I’ve kept the summary vague so as not to spoil MESSIAH OF EVIL’s many unsettling pleasures. While the evil that plagues Point Dune is given a very tangible form in the zombified townsfolk, the filmmaker’s are clearly attuned to a more Lovecraftian sense of horror, one in which the true antagonist cannot be seen, and cannot be stopped. What is happening in this tiny seaside village has already been set in motion long before our protagonists entered the picture, and every exit has been carefully sealed. The experience of the film is like watching a long nightmare unspool. Huyck and his cinematographer make the most of their limitations, revealing the horror in such mundane locales as an ordinary small town main street after dark, the skeletal remains of an abandoned housing development at midnight, and the eerily empty aisles of a supermarket. The movie is filled with individual moments of abject horror, framed with all the love and attention of a Mario Bava or Dario Argento. In fact, the color scheme here at times takes on the garish hues of red and blue seen in Argento’s INFERNO. Like the most effective nightmares, each horrific event is very clearly connected, but none if it ever quite makes sense. Characters who are perfectly sane one minute begin bleeding from the eyes and eating their friend in the next scene. Arletty appears to be transforming into one of the undead, unable to feel the pain of a needle stabbing her flesh, and vomiting live insects and lizards. That’s not condemnation of the film’s narrative cohesion, but rather an affirmation of the constant confusion suffered by our protagonists. They never quite figure out just what’s is going on, and neither do we.

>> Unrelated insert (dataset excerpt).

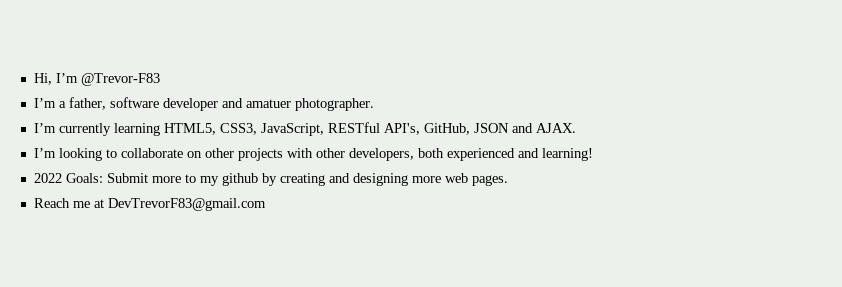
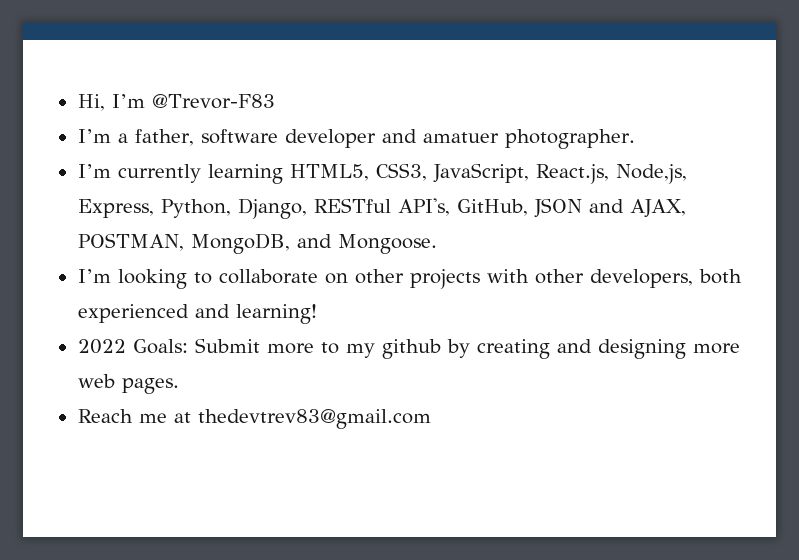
(324, 129) none -> [535,164,687,184] [77,198,307,219] React.js, Node,js, Express, Python, Django,
[535,123,576,133] AJAX. -> [629,199,686,218] [77,233,437,254] AJAX, POSTMAN, MongoDB, and Mongoose.
[107,198,266,211] DevTrevorF83@gmail.com -> [197,409,431,429] thedevtrev83@gmail.com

The two best moments in the film involve one unfortunate character trapped alone in the aforementioned supermarket, and another in which a young lady goes by herself to see a late show at the local movie theater. As she nonchalantly munches on popcorn and watches the film unfold, pale figures enter the theater one or two at a time and sit behind her until, when she finally realizes something is fishy and turns around, an entire town of zombified townsfolk is staring back at her and proceeds to…..but I wouldn’t want to spoil it, would I? As the film’s climax draws nearer the sense of apocalyptic dread never lets up and things wrap up in an appropriately obtuse fashion, with a nicely nihilistic conclusion that poses more questions than it answers and a final line that chills to the bone.






That MESSIAH OF EVIL has languished in obscurity for the last four decades is truly a shame. The film is a horror fan’s wet dream, oozing with atmosphere and proudly bearing the influence of Bava and George Romero. It can be found on most public domain horror collections in a horribly beat up full-frame print. The version I viewed was a cleaned up widescreen print released by Code Red several years ago that has unfortunately long been out of print. If you watch any version, try to make it that one, as it is a visually stunning piece of horror filmmaking that deserves to be seen in the best format possible. Huyck and Katz might have squandered their talents in later years, but MESSIAH OF EVIL remains proof that at one time they were truly artists, utilizing their skills and influences to craft a profoundly disturbing exploration of fears both real and unknown. It is an unsung classic of the genre that deserves to be recognized as such.